January 17, 2017--Kompromat & the Honey Pot

Still reluctant to publish the salacious details of the "intelligence" memo BuzzFeed posted last week about Donald Trump's alleged indiscretions while in Moscow in 2013 for the Miss Universe pageant, because everything in it remains "unverifiable," the New York Times continues to cover the coverage, as I wrote last Friday, in an attempt to remain above the sordid fray while one-off writing about the sordid fray.

On Thursday, for example, the Times wrote about Trump without writing about Trump by doing another thing it prides itself in doing--setting even indelicate things in historical context. This times in a background piece titled, "The Soviet Union Died, But Russia's Use of Sexual Blackmail Lives On."

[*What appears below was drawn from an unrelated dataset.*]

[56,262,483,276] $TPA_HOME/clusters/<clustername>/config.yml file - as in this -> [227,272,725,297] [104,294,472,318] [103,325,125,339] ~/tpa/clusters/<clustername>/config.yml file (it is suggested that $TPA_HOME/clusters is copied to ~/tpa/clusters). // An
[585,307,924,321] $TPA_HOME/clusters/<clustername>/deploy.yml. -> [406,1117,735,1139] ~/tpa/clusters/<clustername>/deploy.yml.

The Times piece reports about the decades-long history of the Soviets enticing Western officials, diplomats, and corporate leaders into acts, mainly sexual ones, they would not want to be publicly known. And then, with the goods on them--film and videotapes and other forms of recording of their transgressions--they used these for blackmail purposes.

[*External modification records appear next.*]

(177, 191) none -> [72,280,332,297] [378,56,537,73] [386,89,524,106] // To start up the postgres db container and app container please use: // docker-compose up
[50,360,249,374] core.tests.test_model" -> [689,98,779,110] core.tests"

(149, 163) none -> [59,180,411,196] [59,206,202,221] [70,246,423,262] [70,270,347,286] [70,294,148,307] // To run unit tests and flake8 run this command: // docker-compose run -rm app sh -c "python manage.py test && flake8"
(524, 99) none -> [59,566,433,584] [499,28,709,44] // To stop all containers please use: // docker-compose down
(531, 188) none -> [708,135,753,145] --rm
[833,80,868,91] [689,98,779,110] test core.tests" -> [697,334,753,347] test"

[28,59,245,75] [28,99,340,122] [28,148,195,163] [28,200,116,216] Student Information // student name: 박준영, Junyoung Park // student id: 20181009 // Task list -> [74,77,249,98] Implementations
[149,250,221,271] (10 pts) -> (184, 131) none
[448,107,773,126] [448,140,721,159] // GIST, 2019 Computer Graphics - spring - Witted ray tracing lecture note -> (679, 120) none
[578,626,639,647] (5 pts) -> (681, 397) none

This in Russian is called kompromat--"the collection of compromising materials as a source of leverage."

The implications of the article are clear--this is what the Russians possibly/likely did after entrapping Donald Trump in his suite at the Ritz-Carleton in Moscow and that this explains his soft approach to Vladimir Putin. Trump doesn't want his sex tapes on TMZ.

Trump's choice of hotel in Moscow is significant because the Ritz, in the Soviet era an Intourist hotel, was the one most notorious for having every square inch bugged and also, allegedly, was the hotel Trump wanted for himself because the Obamas stayed there and he, according to the BzuzzFeed dump, wanted to sully the bedroom they slept in with unprintable behavior.

     And though the Times does not get into any details about what Trump might or might not have done while there for the pageant, they get quite graphic, again covering the coverage, when describing in detail the testimony of a Russian activist who was lured into a Soviet honey pot situation. A honey pot, in the world of espionage, is the code name for a woman who is supposed to seduce a man in order to pump secrets from him.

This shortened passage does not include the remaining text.